If Enzyme should be able to prove this use non-differentable, open an issue!
To work around this issue, either:
a) rewrite this variable to not be conditionally active (fastest, but requires a code change), or
b) set the Enzyme mode to turn on runtime activity (e.g. autodiff(set_runtime_activity(Reverse), ...) ). This will maintain correctness, but may slightly reduce performance.
I tried to solve the issue applying suggestion b) but i can’t make it worl
Here is a minimal example of my setup:
using Flux, Enzyme
# Define a simple feedforward neural network model with two Dense layers
model = Chain(
Dense(3 => 2, sigmoid), # Input layer: 3 features to 2 neurons with sigmoid activation
Dense(2 => 1) # Output layer: 2 neurons to 1 output (regression)
)
ndata = 20 # Number of data points
# Generate random training data (input features and targets)
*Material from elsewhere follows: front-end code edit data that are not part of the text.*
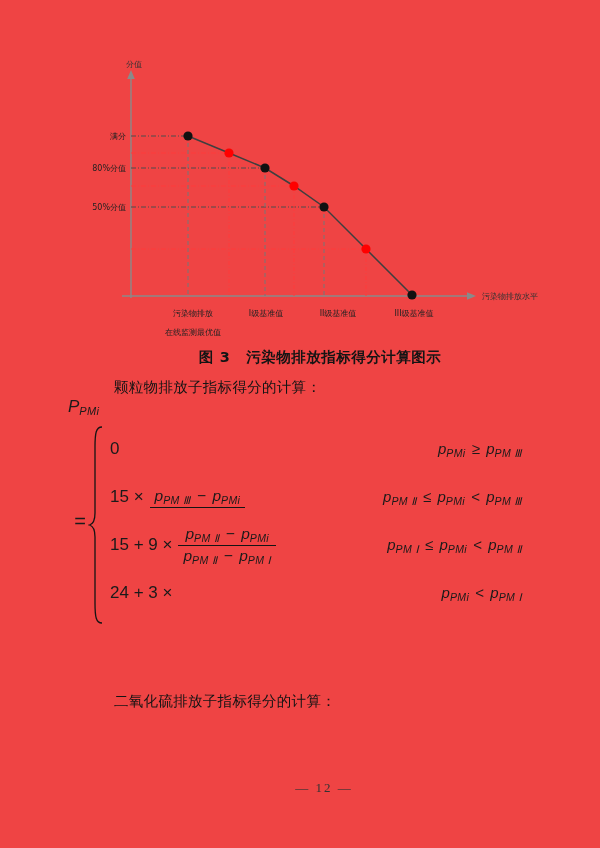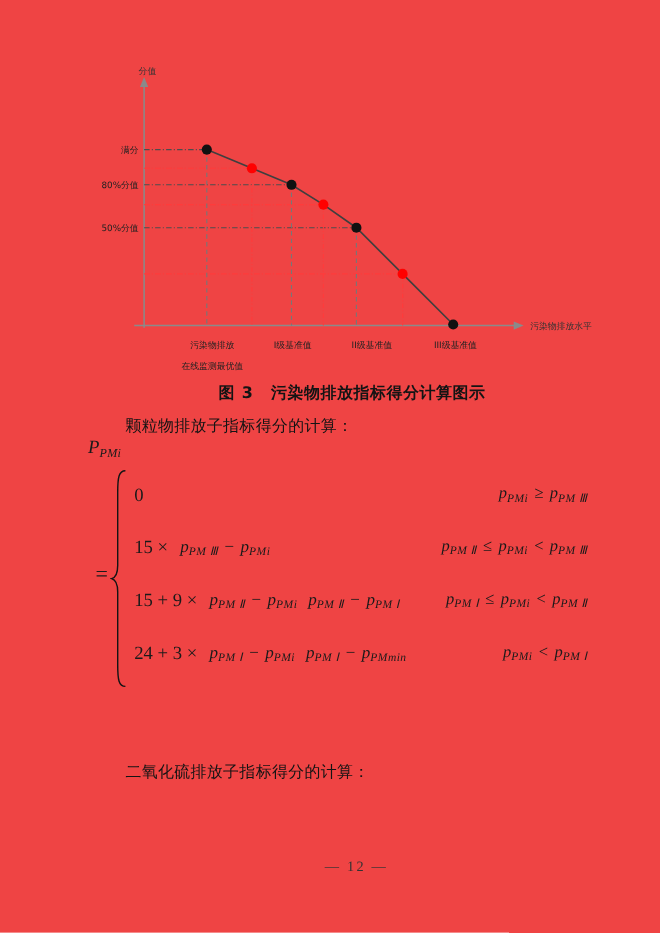--- a/index.html
+++ b/index.html
@@ -83,10 +83,10 @@
   
   .math-block {
     position: absolute;
-    left: 80px;
+    left: 68px;
     top: 398px;
     width: 460px;
-    font-family: Liberation Serif, serif;
+    font-family: Liberation Sans, sans-serif;
   }
   .math-var {
     font-style: italic;

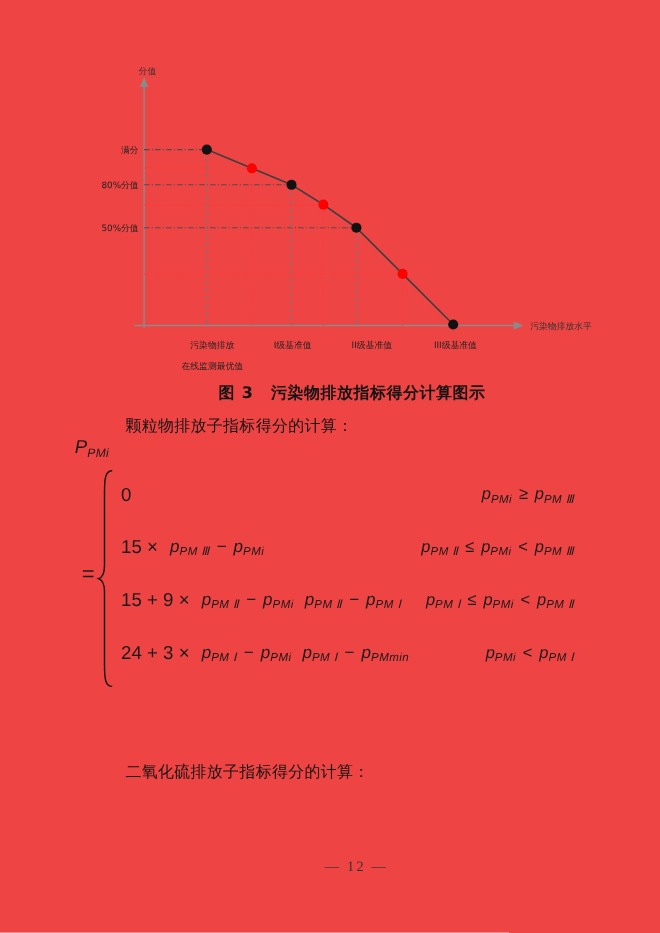--- a/index.html
+++ b/index.html
@@ -155,7 +155,7 @@
   }
   .frac {
     display: inline-flex;
-    flex-direction: row;
+    flex-direction: column;
     align-items: center;
     vertical-align: middle;
     margin: 0 2px;

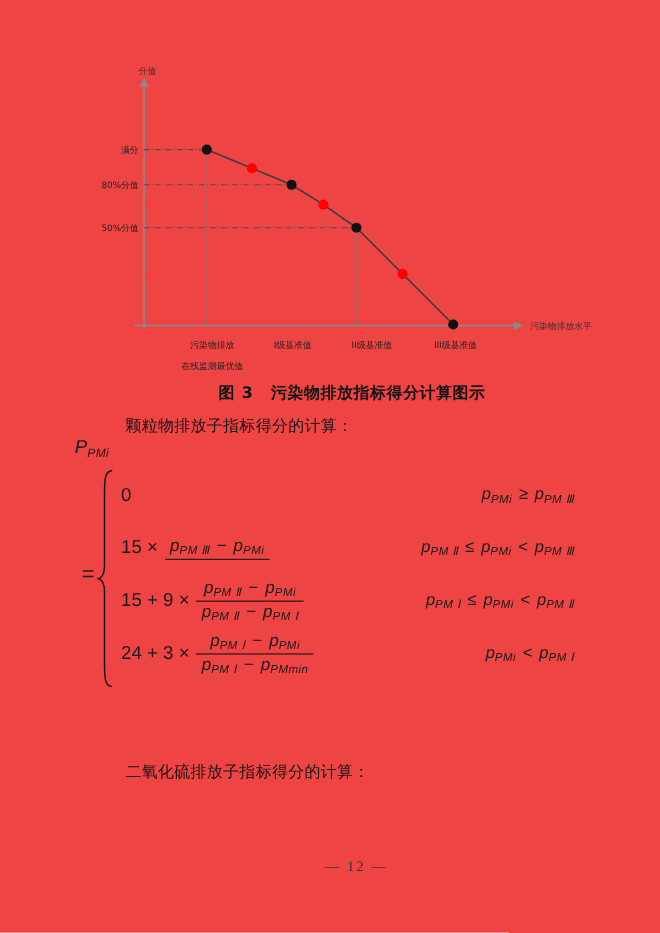--- a/index.html
+++ b/index.html
@@ -320,15 +320,6 @@
         <div class="case-row">
           <span class="case-expr">
             <span class="lead">24 + 3 ×</span>
-            <span class="frac">
-              <span class="num">
-                <span class="it">p</span><span class="sub">PM Ⅰ</span><span class="op"> − </span><span class="it">p</span><span class="sub">PMi</span>
-              </span>
-              <span class="bar"></span>
-              <span class="den">
-                <span class="it">p</span><span class="sub">PM Ⅰ</span><span class="op"> − </span><span class="it">p</span><span class="sub">PMmin</span>
-              </span>
-            </span>
           </span>
           <span class="case-cond">
             <span class="it">p</span><span class="sub">PMi</span><span class="op"> &lt; </span><span class="it">p</span><span class="sub">PM Ⅰ</span>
x_data = randn(Float32, 3, ndata) # Input matrix: 3 features × 20 samples
y_data = randn(Float32, 1, ndata) # Output vector: 1 target × 20 samples
# Pick first sample for initial testing
x = x_data[:, 1]
y = y_data[1]
opt = Descent(0.01) # Gradient descent optimizer with learning rate 0.01
# Define loss function accepting model parameters, input x, and target y
function loss(params, x, y)
n = length(y) # Number of target elements (usually 1 here)
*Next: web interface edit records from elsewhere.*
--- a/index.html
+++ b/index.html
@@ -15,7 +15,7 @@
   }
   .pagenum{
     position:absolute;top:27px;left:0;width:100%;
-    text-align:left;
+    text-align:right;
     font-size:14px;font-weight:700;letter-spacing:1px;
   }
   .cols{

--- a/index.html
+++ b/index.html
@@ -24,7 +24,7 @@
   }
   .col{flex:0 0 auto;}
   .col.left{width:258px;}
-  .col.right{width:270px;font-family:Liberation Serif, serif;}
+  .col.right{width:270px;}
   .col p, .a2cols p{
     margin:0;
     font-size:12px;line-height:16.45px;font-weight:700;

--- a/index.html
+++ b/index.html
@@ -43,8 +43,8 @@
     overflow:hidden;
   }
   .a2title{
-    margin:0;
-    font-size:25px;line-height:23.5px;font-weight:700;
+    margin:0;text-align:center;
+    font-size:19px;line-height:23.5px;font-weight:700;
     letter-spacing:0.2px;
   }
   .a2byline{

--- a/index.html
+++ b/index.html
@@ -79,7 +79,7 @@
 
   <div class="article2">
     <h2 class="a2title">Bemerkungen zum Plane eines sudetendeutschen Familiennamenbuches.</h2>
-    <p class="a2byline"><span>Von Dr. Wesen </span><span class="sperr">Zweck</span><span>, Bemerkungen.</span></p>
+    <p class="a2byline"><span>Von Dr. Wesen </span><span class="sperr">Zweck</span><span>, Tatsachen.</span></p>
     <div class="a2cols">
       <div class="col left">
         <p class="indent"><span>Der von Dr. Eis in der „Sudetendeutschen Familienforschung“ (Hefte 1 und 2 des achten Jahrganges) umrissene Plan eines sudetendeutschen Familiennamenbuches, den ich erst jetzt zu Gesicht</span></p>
println(typeof(params)) # Debug print to show parameter type
model = re(params) # Reconstruct model from flattened parameter vector
# Mean squared error loss function
energy_loss(x) = sum((model(x) .- y).^2) / n
# Compute "forces" as gradient of model output w.r.t input x using Enzyme Forward AD
# Divided by 3 and n as normalization factors (specific to your use case)
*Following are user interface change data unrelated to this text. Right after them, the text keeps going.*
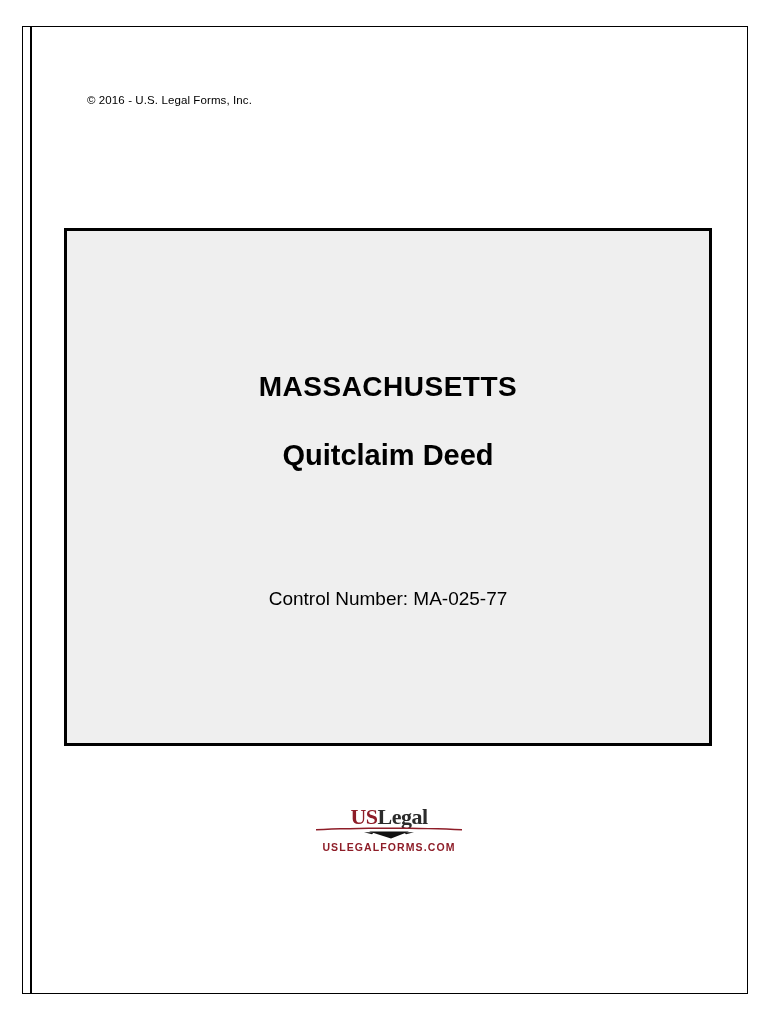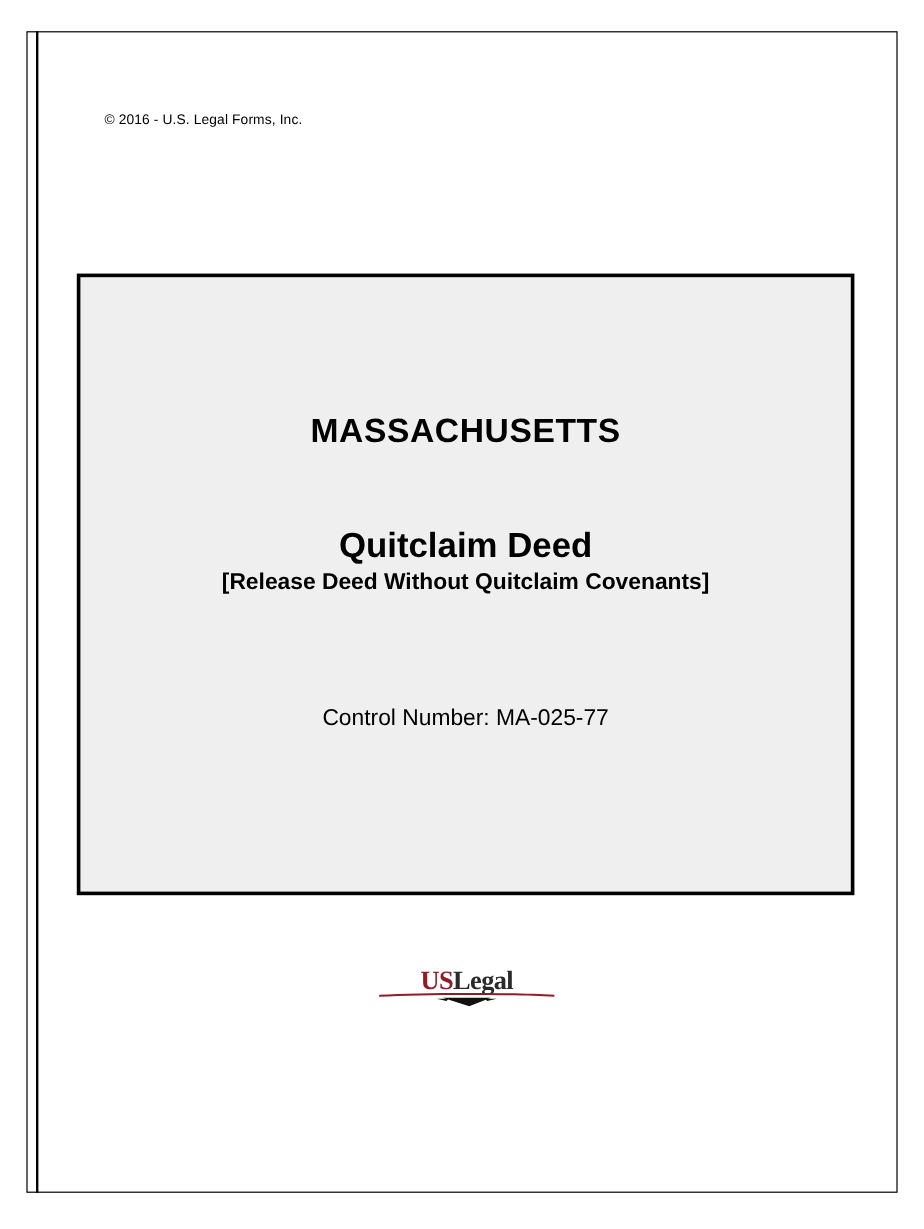--- a/index.html
+++ b/index.html
@@ -75,7 +75,7 @@
 
   .state-name {
     position: absolute;
-    top: 112px;
+    top: 140px;
     left: 0;
     width: 100%;
     text-align: center;

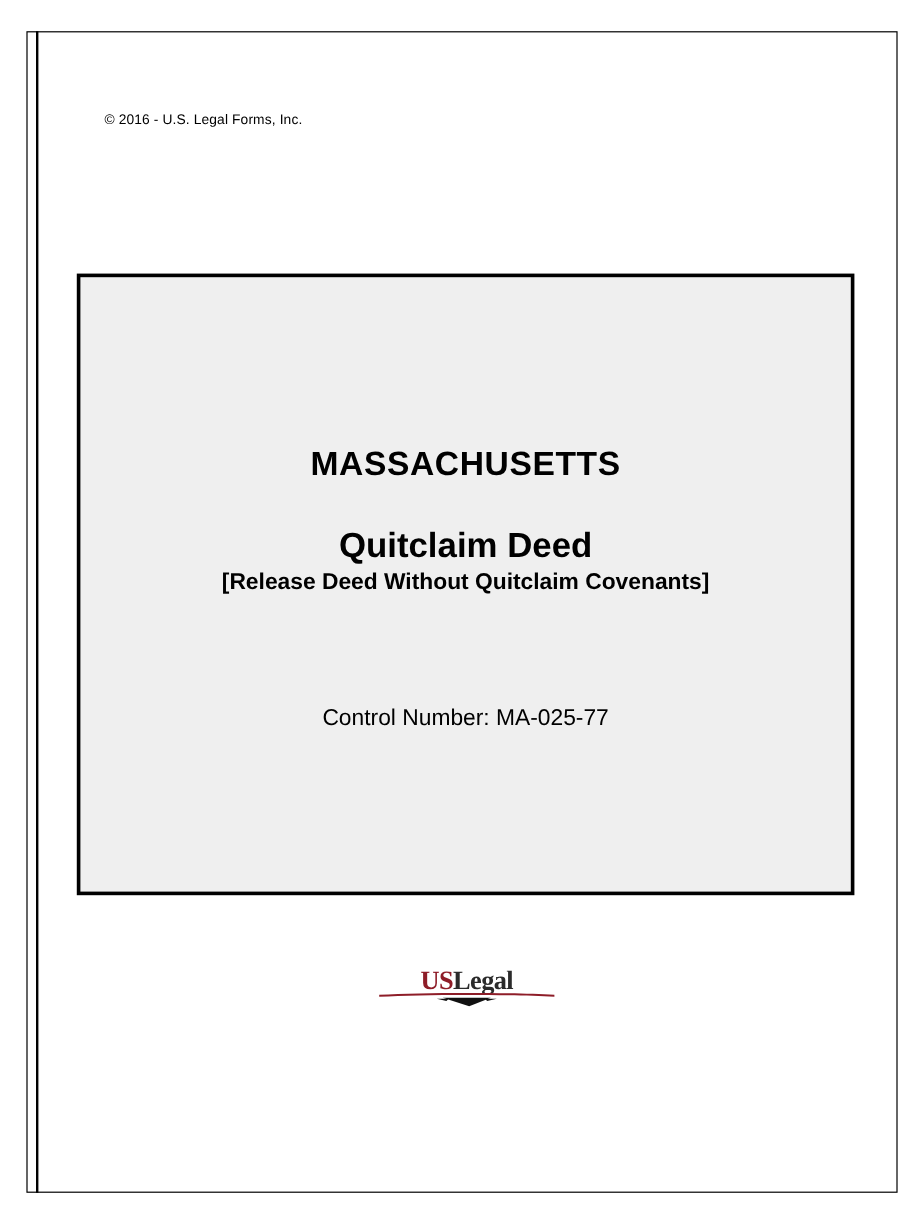--- a/index.html
+++ b/index.html
@@ -179,7 +179,6 @@
 
       <div class="doc-title">Quitclaim Deed</div>
 
-      <div class="doc-subtitle">[Release Deed Without Quitclaim Covenants]</div>
 
 
       <div class="control-number">Control Number: MA-025-77</div>

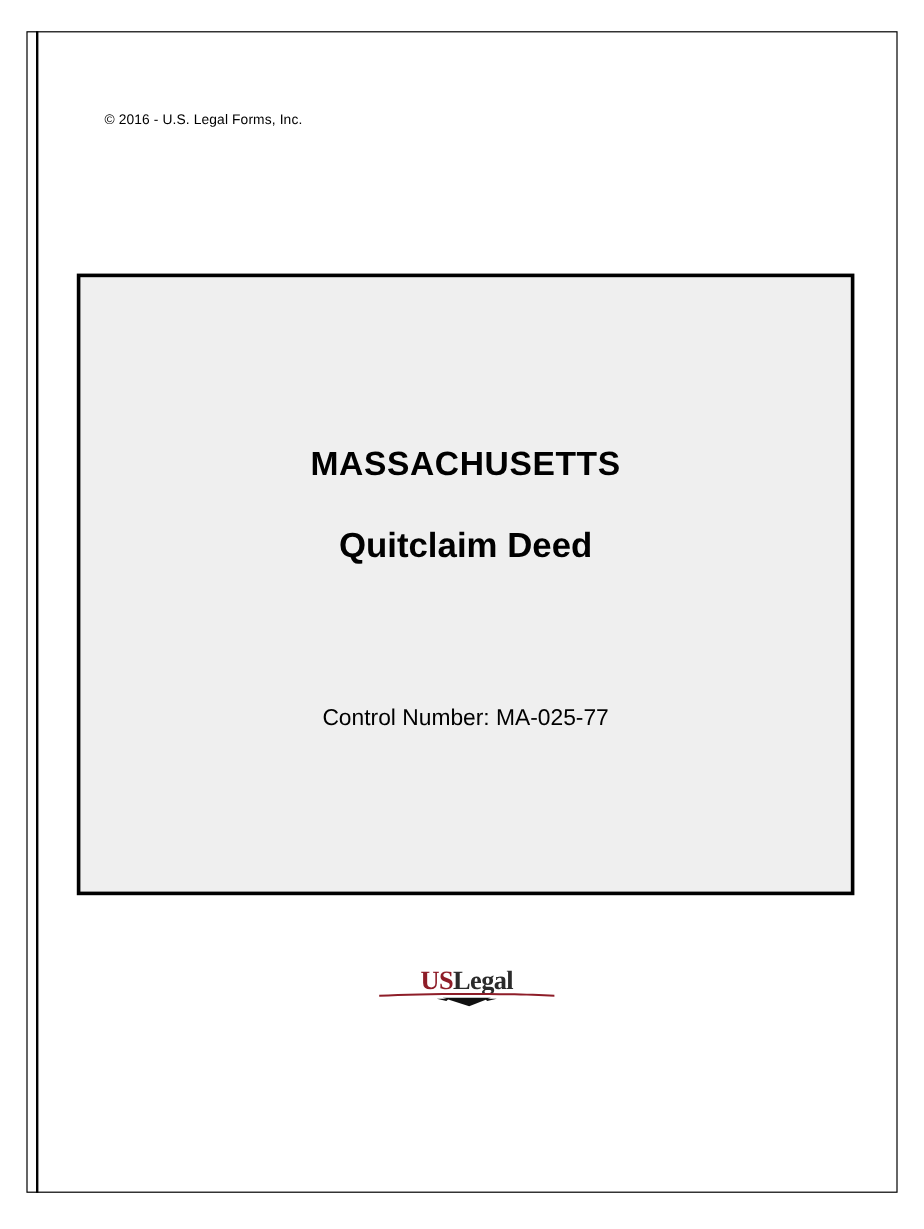--- a/index.html
+++ b/index.html
@@ -193,6 +193,7 @@
         <path d="M50 6.2 L 60 6.2 L 58 8.2 Z" fill="#111111"></path>
         <path d="M100 6.2 L 90 6.2 L 92 8.2 Z" fill="#111111"></path>
       </svg>
+      <div class="logo-domain">USLEGALFORMS.COM</div>
     </div>
 
   </div>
forces = Enzyme.gradient(Forward, (m, x) -> m(x), Const(energy_loss), x)[2] / 3 / n
# Return combined loss: energy loss plus a term involving x and forces
return energy_loss(x) + sum(x .* forces)
end
# Destructure model into a parameter vector `ps` and a reconstruction function `re`
ps, re = Flux.destructure(model)
println("Initial loss:", loss(ps, x, y)) # Print initial loss for sanity check
# Training loop for 20 epochs
for epoch in 1:20
for i in 1:ndata
x = x_data[:, i]
y = y_data[i]
# Compute gradients of loss w.r.t. parameters using Enzyme Reverse AD
grads = Enzyme.gradient(
Reverse,
(p, x, y) -> loss(p, x, y),
ps, # Parameter vector marked as active (duplicated for forward and backward)
Const(x), # Input x treated as constant (not differentiated)
Const(y) # Target y treated as constant
)[1]
println(grads) # Print gradients for debugging
# NOTE: Temporary exit after first gradient calculation for debug
# Remove this exit when ready to train fully
println("Stopping early for debugging.")
exit(0)
# Update parameters with computed gradients using Flux optimizer
Flux.Optimise.update!(opt, params, grads)
end
# Compute average loss over all training samples (optional, for monitoring)
l = mean(loss(params, x) for x in X)
println("Epoch $epoch: loss = $l")
end
Thank you in advance to anyone that can help me!